Now here’s what you may have missed as we enter that strange lull between holidays (though there certainly wasn’t a dearth of health news).

New guidelines released by the administration on Thursday, among other things, encourage states to flex their creative muscles on how to spend the subsidy money they get under the health law.

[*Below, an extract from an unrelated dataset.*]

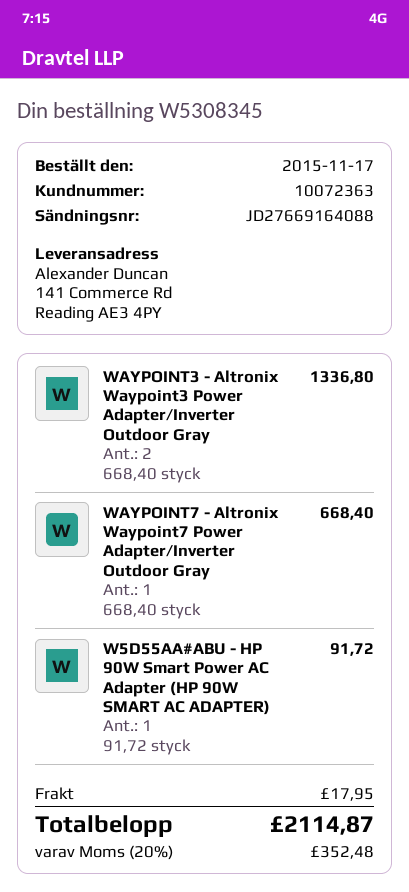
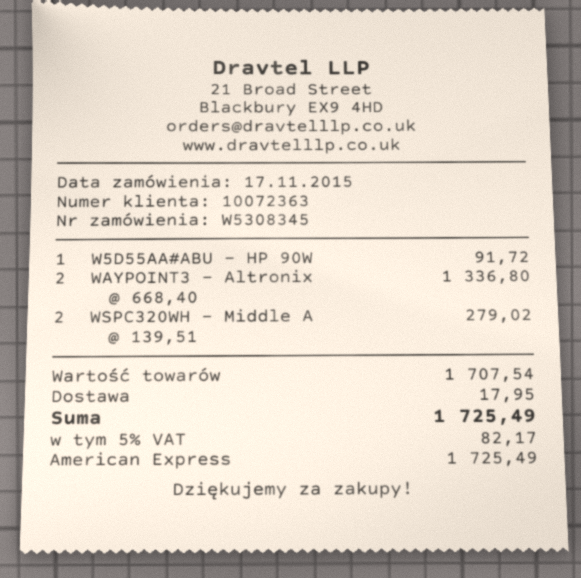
WAYPOINT7 - Altronix Waypoint7 Power Adapter/Inverter Outdoor Gray: 1 x 668.40 = 668.40 -> none
WSPC320WH - Middle A: none -> 2 x 139.51 = 279.02
tax: 20% = 352.48 -> 5% = 82.17
total: 2114.87 -> 1725.49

Currently, the subsidies are tied to income, and can be used only for insurance that meets federal standards and is purchased through public marketplaces. But the Centers for Medicare & Medicaid Services wants to lift those restrictions and let states do what they will with the pot of money. That could include: allowing the use of subsidies for short-term “junk insurance” plans; offering subsidies as incentive to woo in younger consumers; setting different income limitations; letting people with employer-based plans set up accounts to use the money, etc., etc.

If states acted on these options, that could steer the marketplace toward the geographical disparity that ran rampant before the health law. But it’s doubtful any state would want to take advantage of this offer in the first place. For one, it would be expensive for states to manage the pot of money. Secondly, even if a state received a waiver for the regulations, court challenges likely would follow. That could be more of a headache than it’s worth.

The Washington Post: New Insurance Guidelines Would Undermine Rules of the Affordable Care Act

Modern Healthcare: CMS Allows States to Get Creative With Federal Exchange Funds Under 1332 Waivers


The lagging numbers for this open-enrollment season are a bit at odds with what experts had seen as a stabilizing, if not quite flourishing, marketplace. While no one is Chicken Little-ing yet (there is still time left to see a boost, and the early weeks of November were busy ones for Americans), health law supporters are concerned that what they see as the administration’s attempts to “sabotage” the Affordable Care Act are coming to fruition.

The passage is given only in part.